__Activity__
Every record must be given again word for word; no picture belongs in the copy.

__Material for this exercise__
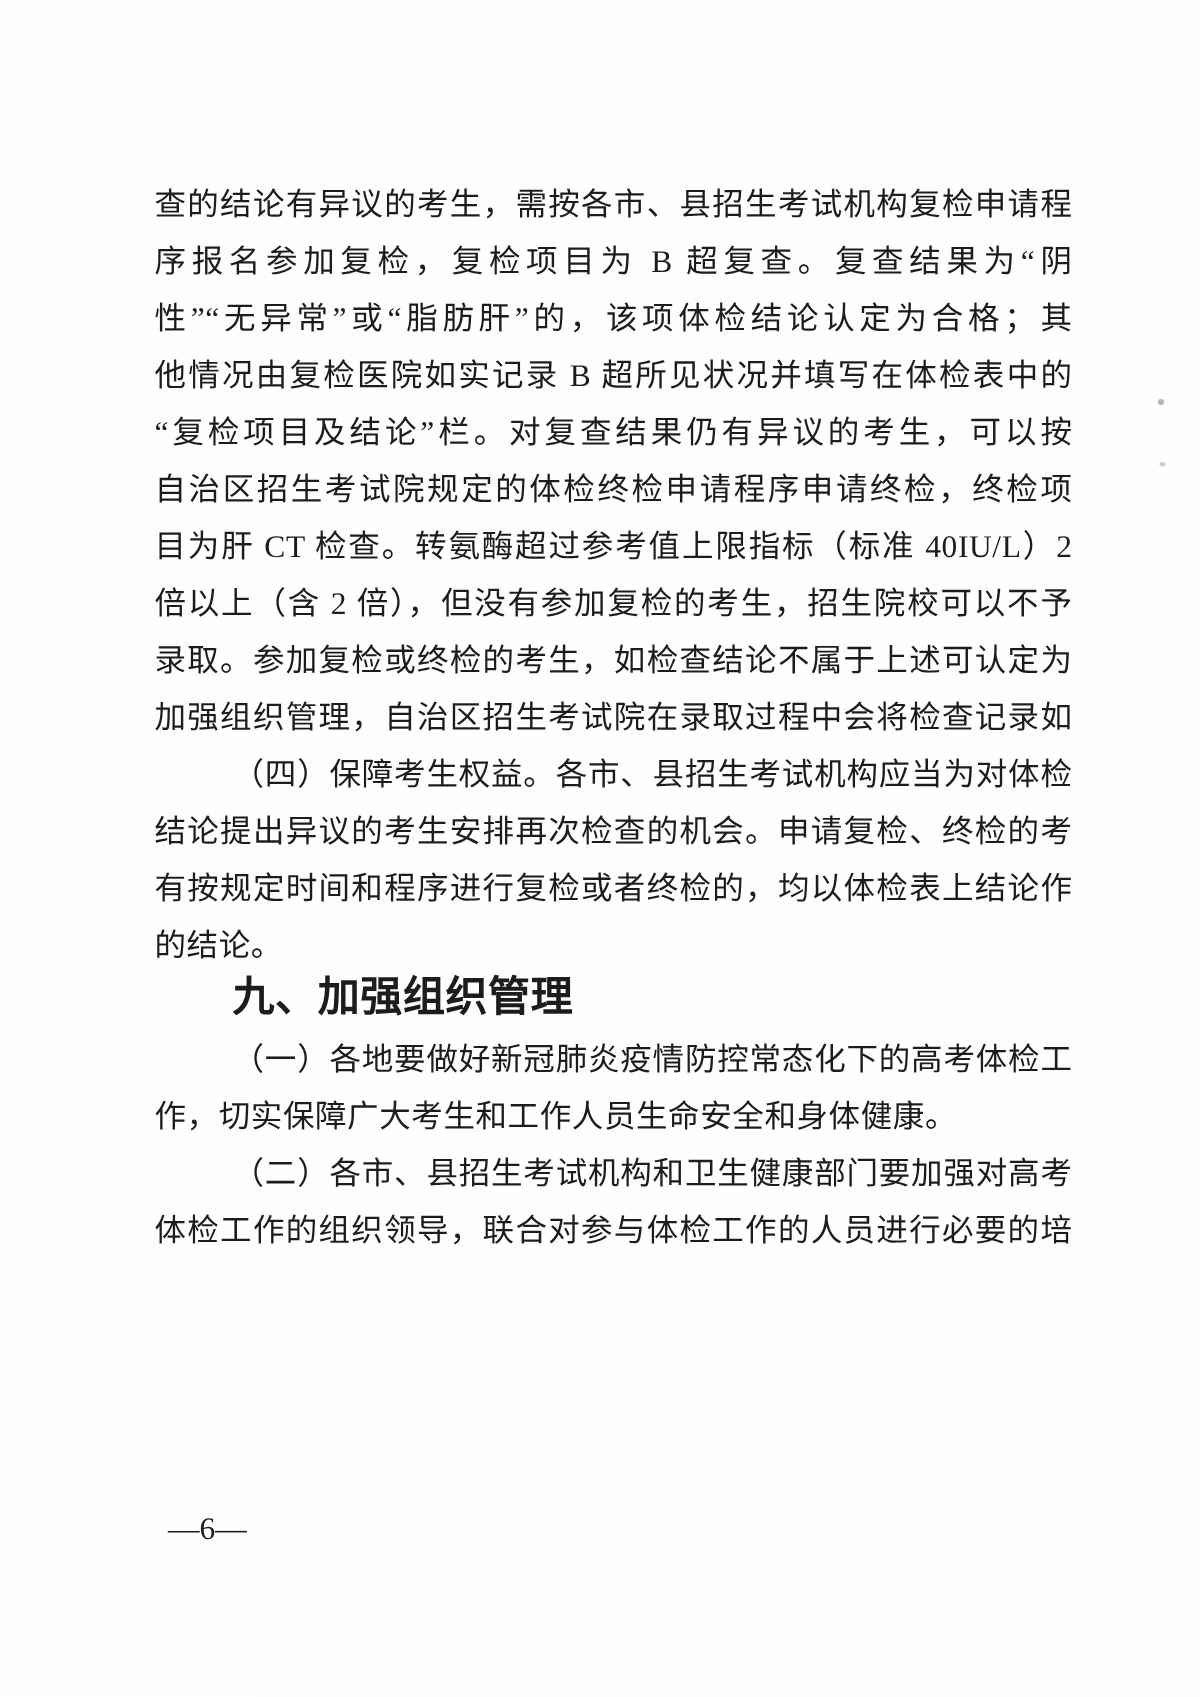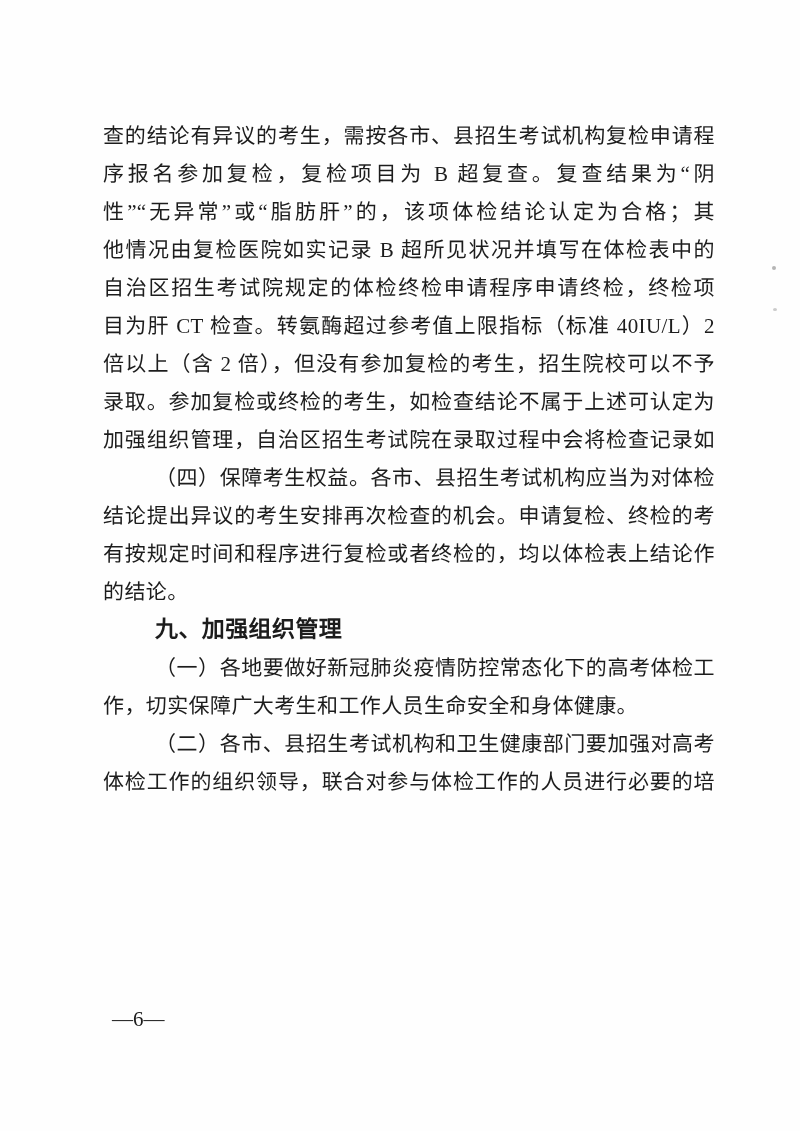--- a/index.html
+++ b/index.html
@@ -34,23 +34,23 @@
   }
   .line.end {
     text-align: left;
     text-align-last: left;
   }
   .line.ind {
     padding-left: 52px;
     width: 560px;
   }
   .line.heading {
-    font-family: Liberation Serif, serif;
+    font-family: Liberation Mono, monospace;
     font-weight: bold;
-    font-size: 23px;
+    font-size: 28px;
     text-align: left;
     text-align-last: left;
   }
   .pagenum {
     position: absolute;
     left: 112px;
     top: 1000px;
     font-size: 21px;
     line-height: 38px;
     letter-spacing: 0px;
@@ -68,20 +68,21 @@
 <body>
 
 <div class="page">
 
   <div class="textblock">
 
     <div class="line">查的结论有异议的考生，需按各市、县招生考试机构复检申请程</div>
     <div class="line">序报名参加复检，复检项目为 B 超复查。复查结果为“阴</div>
     <div class="line">性”“无异常”或“脂肪肝”的，该项体检结论认定为合格；其</div>
     <div class="line">他情况由复检医院如实记录 B 超所见状况并填写在体检表中的</div>
+    <div class="line">“复检项目及结论”栏。对复查结果仍有异议的考生，可以按</div>
     <div class="line">自治区招生考试院规定的体检终检申请程序申请终检，终检项</div>
     <div class="line">目为肝 CT 检查。转氨酶超过参考值上限指标（标准 40IU/L）2</div>
     <div class="line">倍以上（含 2 倍），但没有参加复检的考生，招生院校可以不予</div>
     <div class="line">录取。参加复检或终检的考生，如检查结论不属于上述可认定为</div>
     <div class="line">加强组织管理，自治区招生考试院在录取过程中会将检查记录如实</div>
 
     <div class="line ind">（四）保障考生权益。各市、县招生考试机构应当为对体检</div>
     <div class="line">结论提出异议的考生安排再次检查的机会。申请复检、终检的考</div>
     <div class="line">有按规定时间和程序进行复检或者终检的，均以体检表上结论作</div>
     <div class="line end">的结论。</div>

__Exercise result__
--- a/index.html
+++ b/index.html
@@ -34,23 +34,23 @@
   }
   .line.end {
     text-align: left;
     text-align-last: left;
   }
   .line.ind {
     padding-left: 52px;
     width: 560px;
   }
   .line.heading {
-    font-family: Liberation Serif, serif;
+    font-family: Liberation Mono, monospace;
     font-weight: bold;
-    font-size: 23px;
+    font-size: 28px;
     text-align: left;
     text-align-last: left;
   }
   .pagenum {
     position: absolute;
     left: 112px;
     top: 1000px;
     font-size: 21px;
     line-height: 38px;
     letter-spacing: 0px;
@@ -68,20 +68,21 @@
 <body>
 
 <div class="page">
 
   <div class="textblock">
 
     <div class="line">查的结论有异议的考生，需按各市、县招生考试机构复检申请程</div>
     <div class="line">序报名参加复检，复检项目为 B 超复查。复查结果为“阴</div>
     <div class="line">性”“无异常”或“脂肪肝”的，该项体检结论认定为合格；其</div>
     <div class="line">他情况由复检医院如实记录 B 超所见状况并填写在体检表中的</div>
+    <div class="line">“复检项目及结论”栏。对复查结果仍有异议的考生，可以按</div>
     <div class="line">自治区招生考试院规定的体检终检申请程序申请终检，终检项</div>
     <div class="line">目为肝 CT 检查。转氨酶超过参考值上限指标（标准 40IU/L）2</div>
     <div class="line">倍以上（含 2 倍），但没有参加复检的考生，招生院校可以不予</div>
     <div class="line">录取。参加复检或终检的考生，如检查结论不属于上述可认定为</div>
     <div class="line">加强组织管理，自治区招生考试院在录取过程中会将检查记录如实</div>
 
     <div class="line ind">（四）保障考生权益。各市、县招生考试机构应当为对体检</div>
     <div class="line">结论提出异议的考生安排再次检查的机会。申请复检、终检的考</div>
     <div class="line">有按规定时间和程序进行复检或者终检的，均以体检表上结论作</div>
     <div class="line end">的结论。</div>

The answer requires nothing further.